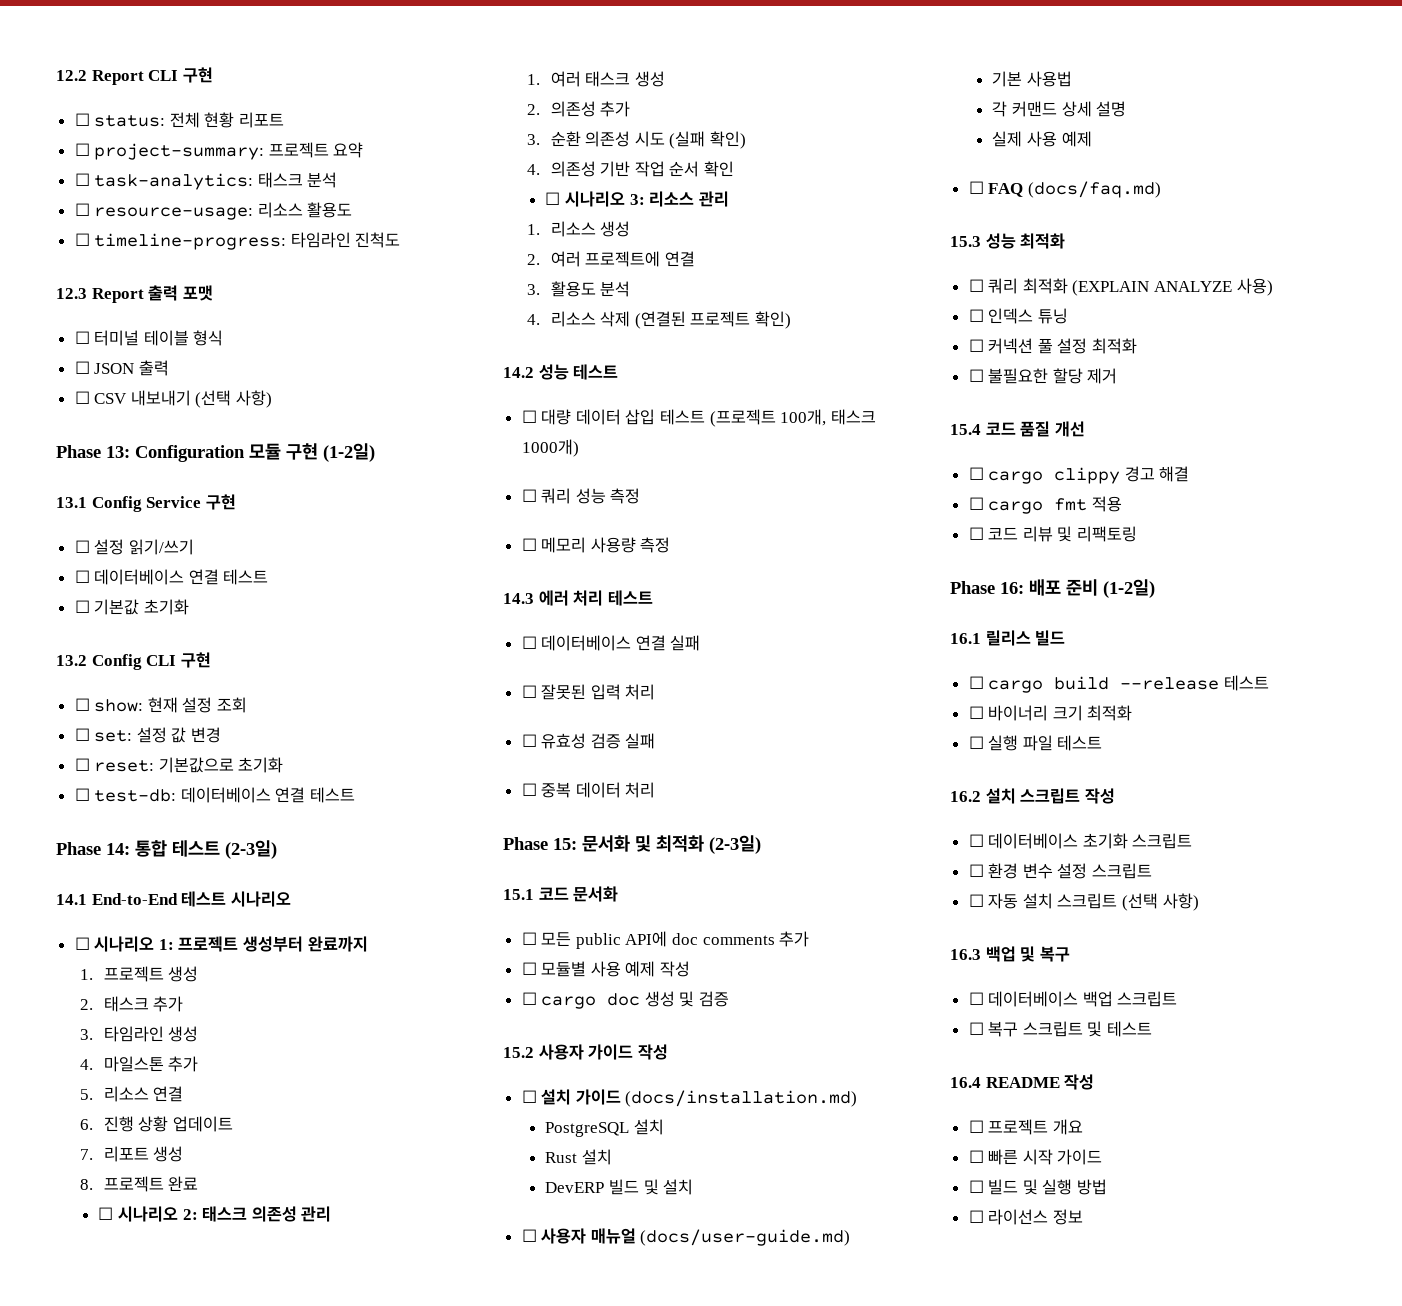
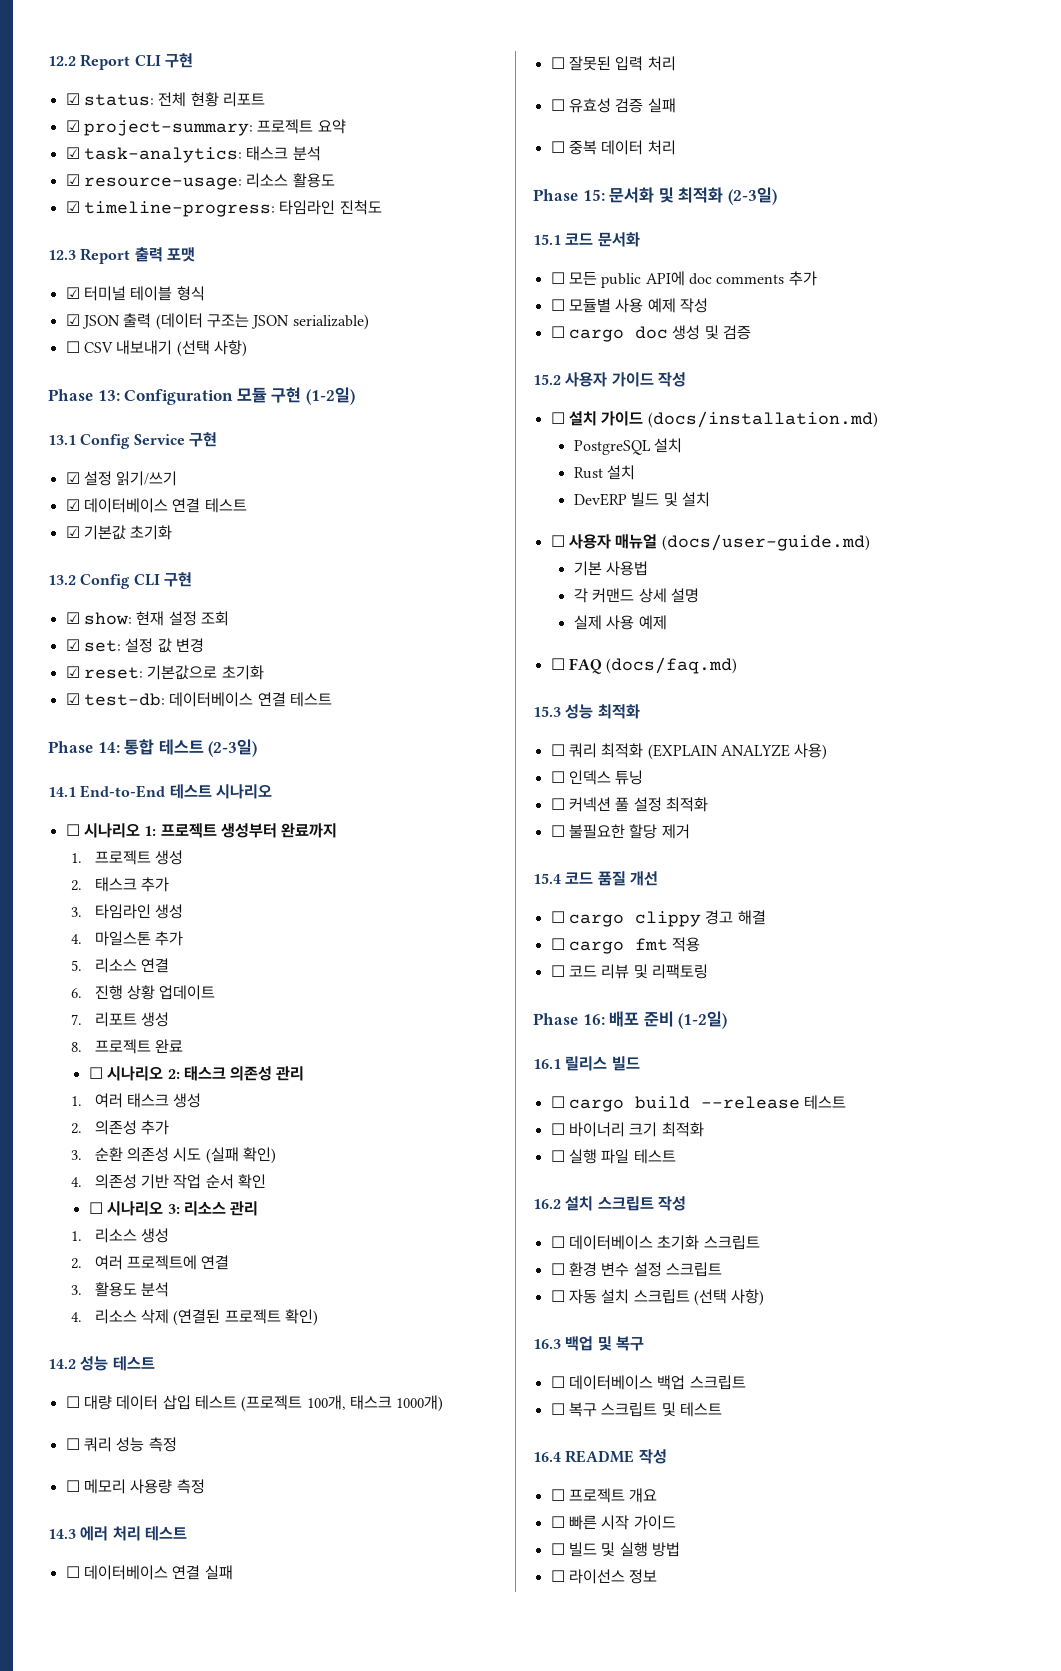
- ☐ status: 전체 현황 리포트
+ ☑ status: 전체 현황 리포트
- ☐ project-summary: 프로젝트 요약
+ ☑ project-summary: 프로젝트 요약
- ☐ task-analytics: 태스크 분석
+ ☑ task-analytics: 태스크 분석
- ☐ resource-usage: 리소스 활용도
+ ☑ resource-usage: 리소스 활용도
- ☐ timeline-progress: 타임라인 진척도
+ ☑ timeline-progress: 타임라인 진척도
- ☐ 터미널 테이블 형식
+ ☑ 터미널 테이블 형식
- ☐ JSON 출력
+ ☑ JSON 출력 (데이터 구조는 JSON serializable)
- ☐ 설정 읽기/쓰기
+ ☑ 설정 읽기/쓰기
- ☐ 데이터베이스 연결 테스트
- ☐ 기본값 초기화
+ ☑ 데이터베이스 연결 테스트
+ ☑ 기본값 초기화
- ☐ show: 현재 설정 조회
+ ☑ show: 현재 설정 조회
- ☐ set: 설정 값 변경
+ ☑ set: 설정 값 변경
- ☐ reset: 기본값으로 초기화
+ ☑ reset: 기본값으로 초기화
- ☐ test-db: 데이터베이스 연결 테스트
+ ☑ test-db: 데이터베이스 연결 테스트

------------------------------------

**Task goal:**
Reproduce the whole listing above word for word, but not its pictures.

**Result below:**
- ☐ status: 전체 현황 리포트
+ ☑ status: 전체 현황 리포트
- ☐ project-summary: 프로젝트 요약
+ ☑ project-summary: 프로젝트 요약
- ☐ task-analytics: 태스크 분석
+ ☑ task-analytics: 태스크 분석
- ☐ resource-usage: 리소스 활용도
+ ☑ resource-usage: 리소스 활용도
- ☐ timeline-progress: 타임라인 진척도
+ ☑ timeline-progress: 타임라인 진척도
- ☐ 터미널 테이블 형식
+ ☑ 터미널 테이블 형식
- ☐ JSON 출력
+ ☑ JSON 출력 (데이터 구조는 JSON serializable)
- ☐ 설정 읽기/쓰기
+ ☑ 설정 읽기/쓰기
- ☐ 데이터베이스 연결 테스트
- ☐ 기본값 초기화
+ ☑ 데이터베이스 연결 테스트
+ ☑ 기본값 초기화
- ☐ show: 현재 설정 조회
+ ☑ show: 현재 설정 조회
- ☐ set: 설정 값 변경
+ ☑ set: 설정 값 변경
- ☐ reset: 기본값으로 초기화
+ ☑ reset: 기본값으로 초기화
- ☐ test-db: 데이터베이스 연결 테스트
+ ☑ test-db: 데이터베이스 연결 테스트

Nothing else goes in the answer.